(Difference listings)
------

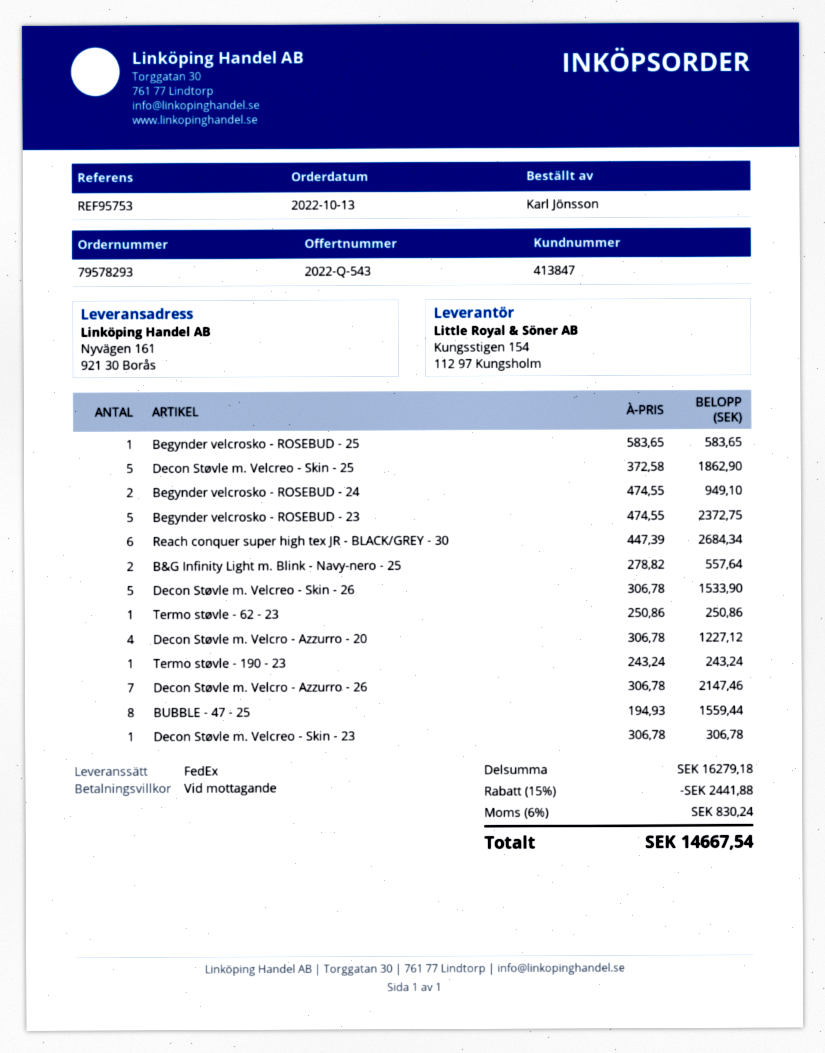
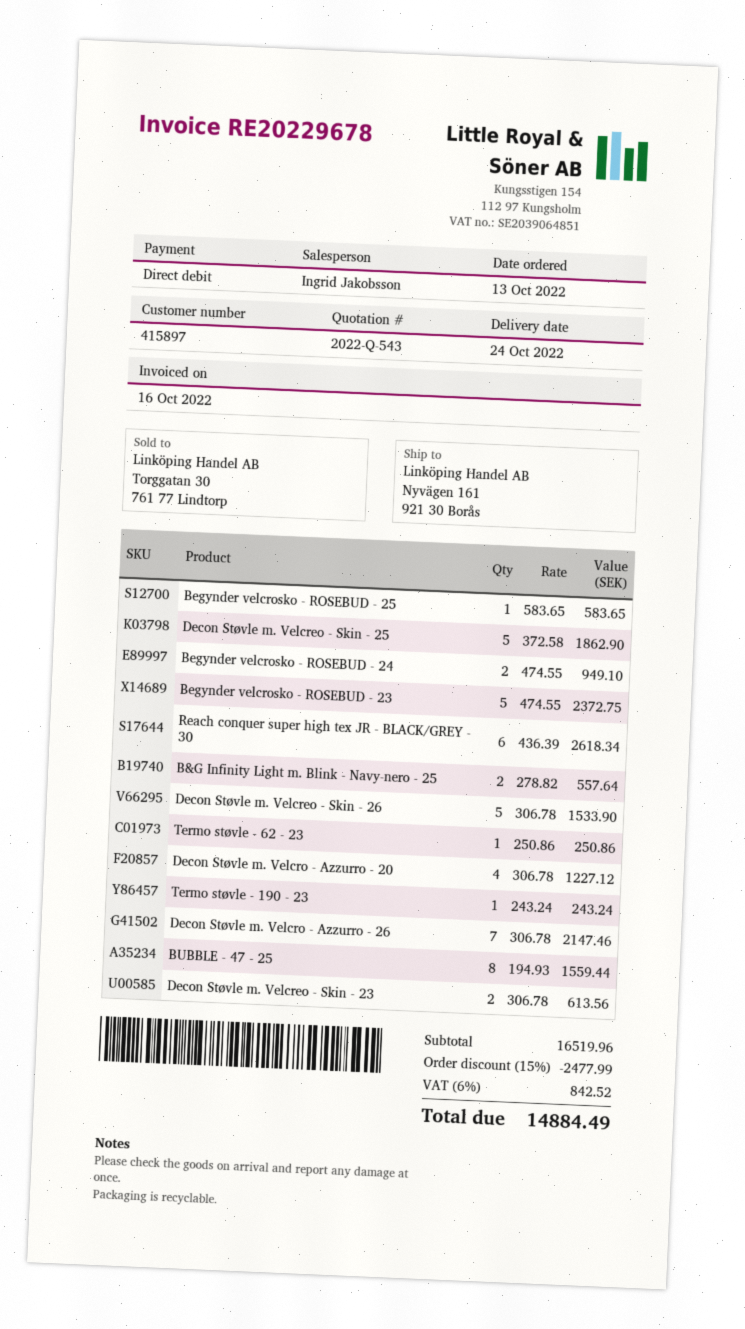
customer number: 413847 -> 415897
Reach conquer super high tex JR - BLACK/GREY - 30: 6 x 447.39 = 2684.34 -> 6 x 436.39 = 2618.34
Decon Støvle m. Velcreo - Skin - 23: 1 x 306.78 = 306.78 -> 2 x 306.78 = 613.56
subtotal: 16279.18 -> 16519.96
discount: 15% = 2441.88 -> 15% = 2477.99
tax: 6% = 830.24 -> 6% = 842.52
total: 14667.54 -> 14884.49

------

→ **Work instruction**: All records, pictures excluded: copy them exactly.

→ **Solution to this exercise**:
customer number: 413847 -> 415897
Reach conquer super high tex JR - BLACK/GREY - 30: 6 x 447.39 = 2684.34 -> 6 x 436.39 = 2618.34
Decon Støvle m. Velcreo - Skin - 23: 1 x 306.78 = 306.78 -> 2 x 306.78 = 613.56
subtotal: 16279.18 -> 16519.96
discount: 15% = 2441.88 -> 15% = 2477.99
tax: 6% = 830.24 -> 6% = 842.52
total: 14667.54 -> 14884.49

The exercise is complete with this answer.